Every line of the records that holds the word "then" should be copied out.
:: MATERIAL FOR THE TASK
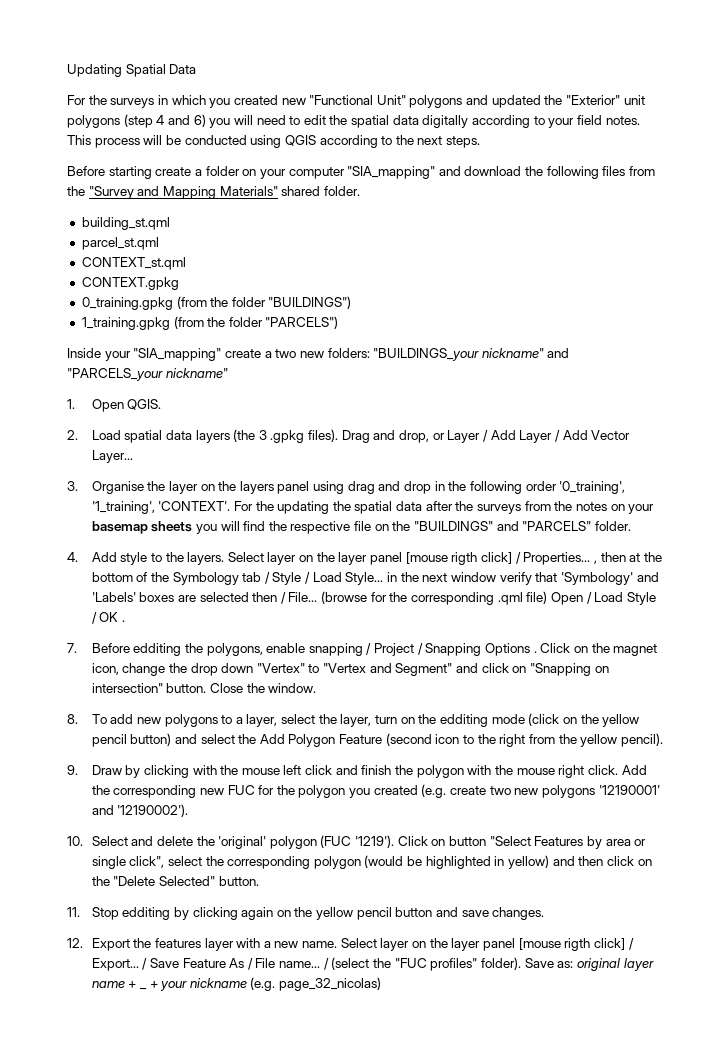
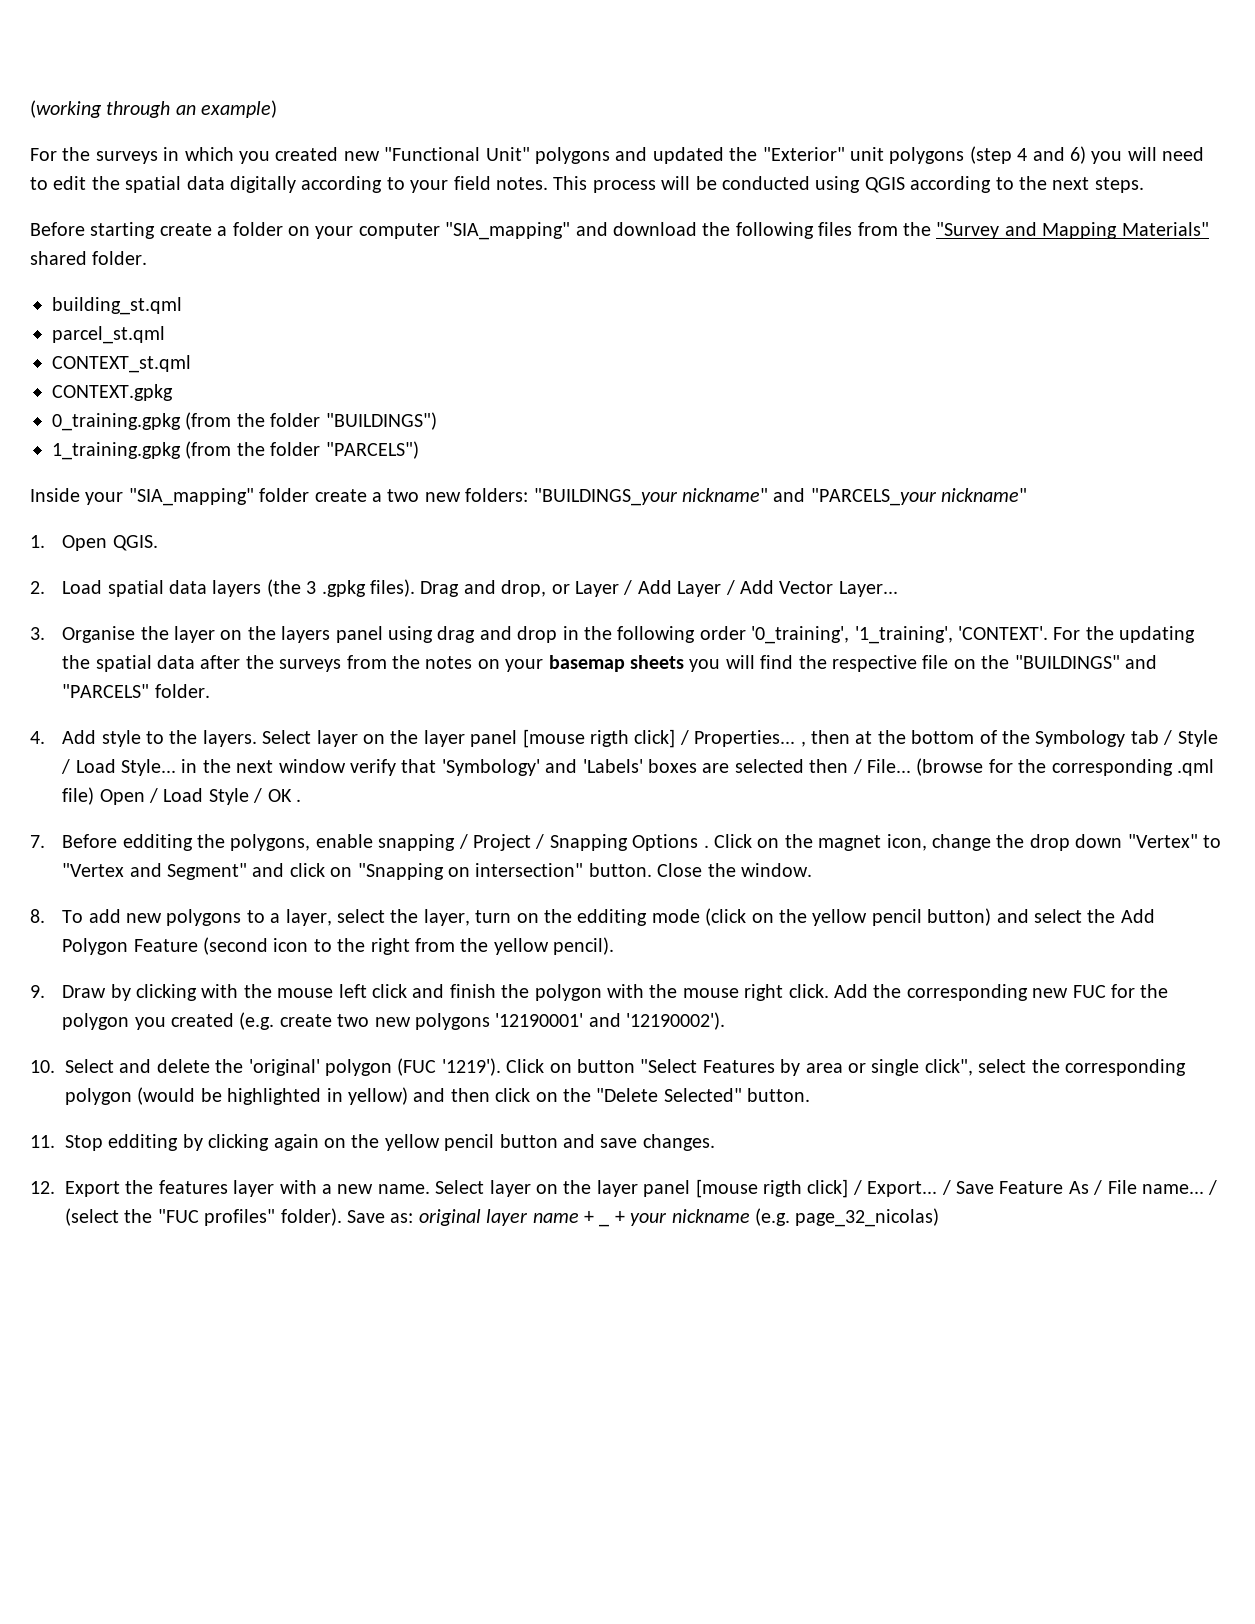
[67,64,197,77] Updating Spatial Data -> [30,100,278,118] (working through an example)
(222, 354) none -> [259,488,310,502] folder

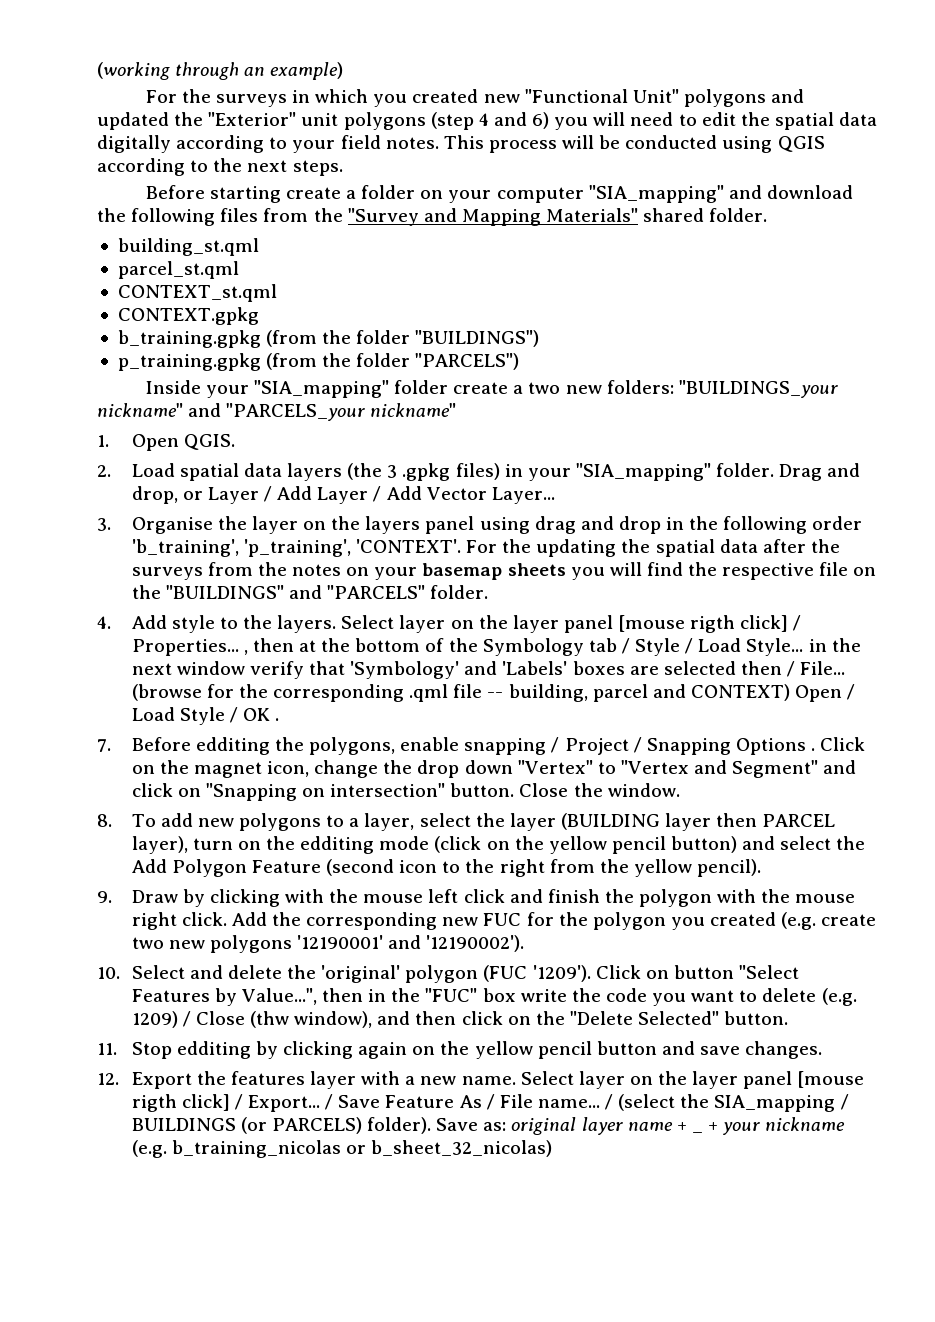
[52,413,181,431] 0_training.gpkg -> [117,330,261,348] b_training.gpkg
[52,442,181,460] 1_training.gpkg -> [117,353,261,371] p_training.gpkg
[370,579,416,597] files). -> [455,463,775,481] files) in your "SIA_mapping" folder.
[751,626,953,644] '0_training', '1_training', -> [131,539,351,557] 'b_training', 'p_training',
[62,787,95,805] file) -> [453,684,790,702] file -- building, parcel and CONTEXT)
[423,909,470,926] layer, -> [509,813,836,831] [131,836,188,854] layer (BUILDING layer then PARCEL layer),
[441,1058,501,1076] '1219'). -> [532,965,591,982] '1209').
[805,1059,1186,1076] [65,1087,408,1105] area or single click", select the corresponding polygon (would be highlighted in yellow) -> [241,988,857,1006] [131,1011,373,1028] Value...", then in the "FUC" box write the code you want to delete (e.g. 1209) / Close (thw window),
[157,1209,276,1226] "FUC profiles" -> [714,1094,849,1112] [131,1117,362,1134] SIA_mapping / BUILDINGS (or PARCELS)
[795,1208,940,1227] page_32_nicolas) -> [171,1140,553,1158] b_training_nicolas or b_sheet_32_nicolas)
::::
- _ANSWER TO THE PROBLEM_
[423,909,470,926] layer, -> [509,813,836,831] [131,836,188,854] layer (BUILDING layer then PARCEL layer),
[805,1059,1186,1076] [65,1087,408,1105] area or single click", select the corresponding polygon (would be highlighted in yellow) -> [241,988,857,1006] [131,1011,373,1028] Value...", then in the "FUC" box write the code you want to delete (e.g. 1209) / Close (thw window),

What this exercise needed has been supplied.